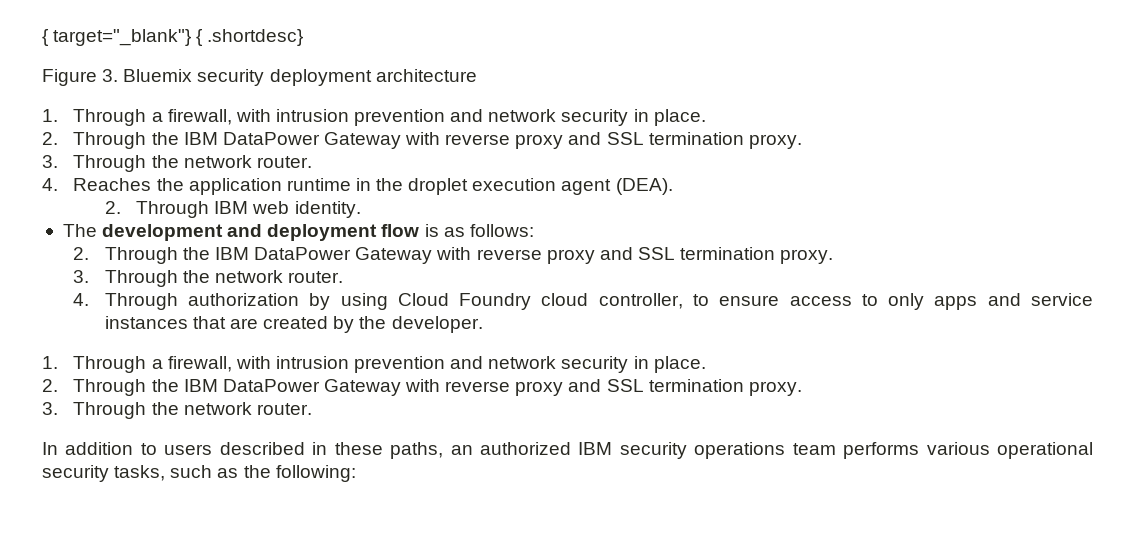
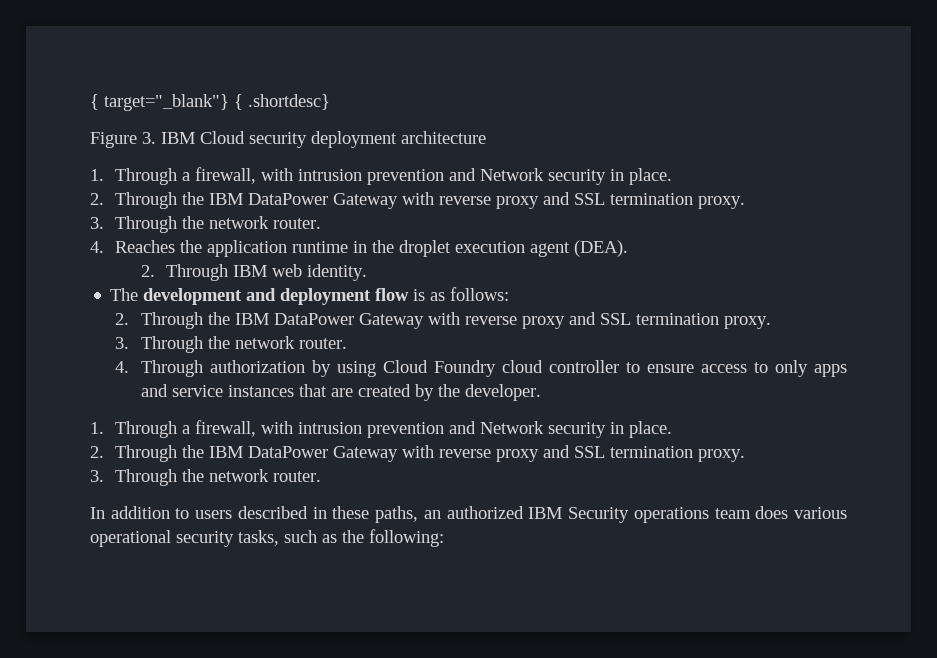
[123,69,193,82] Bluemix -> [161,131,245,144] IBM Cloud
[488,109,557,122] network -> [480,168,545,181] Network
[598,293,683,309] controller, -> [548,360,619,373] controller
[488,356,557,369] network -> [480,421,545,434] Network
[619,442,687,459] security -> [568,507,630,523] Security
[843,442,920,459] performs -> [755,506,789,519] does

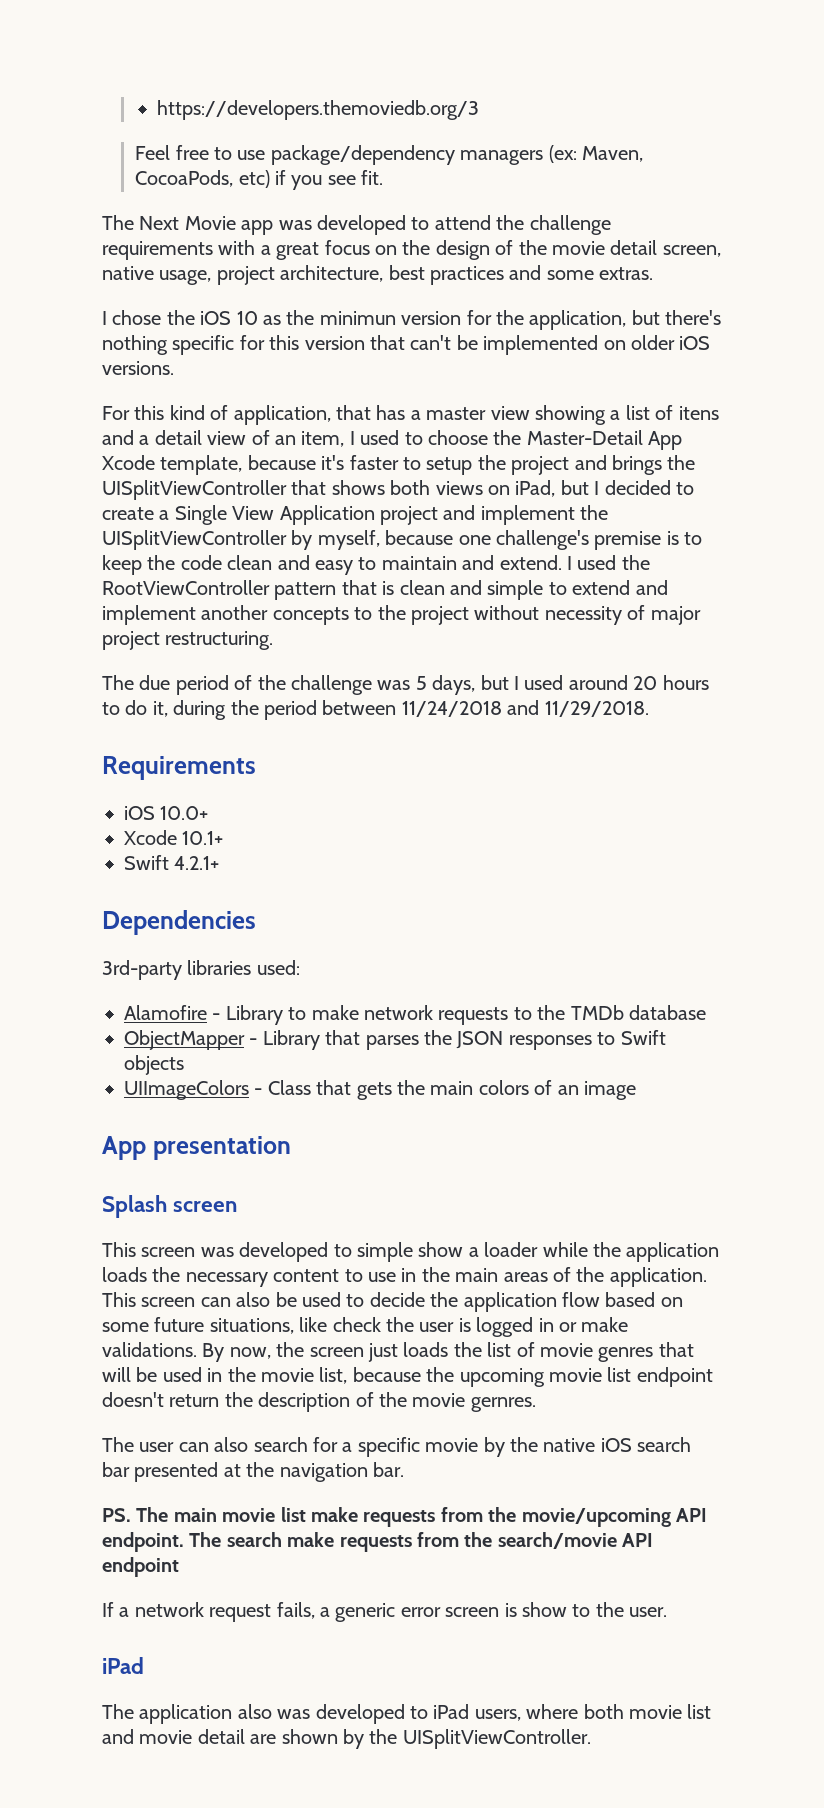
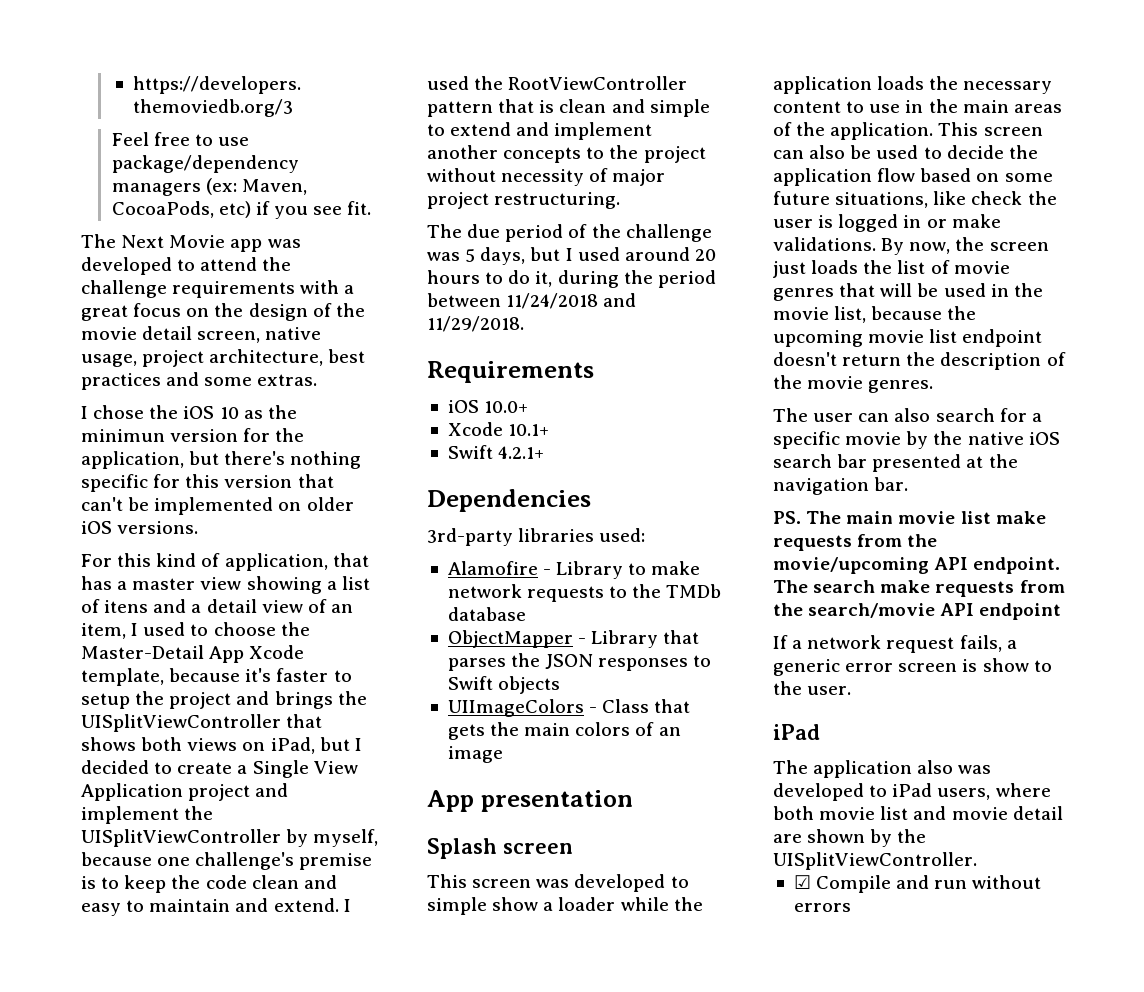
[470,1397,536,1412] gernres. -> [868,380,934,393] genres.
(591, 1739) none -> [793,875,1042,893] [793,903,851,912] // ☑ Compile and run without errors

_What to work on_.
In the material above, retype exactly the lines that run from the one containing "[843,442,920,459] performs ->" through the last line, and keep out the pictures.

_Solved exercise_.
[843,442,920,459] performs -> [755,506,789,519] does

[470,1397,536,1412] gernres. -> [868,380,934,393] genres.
(591, 1739) none -> [793,875,1042,893] [793,903,851,912] // ☑ Compile and run without errors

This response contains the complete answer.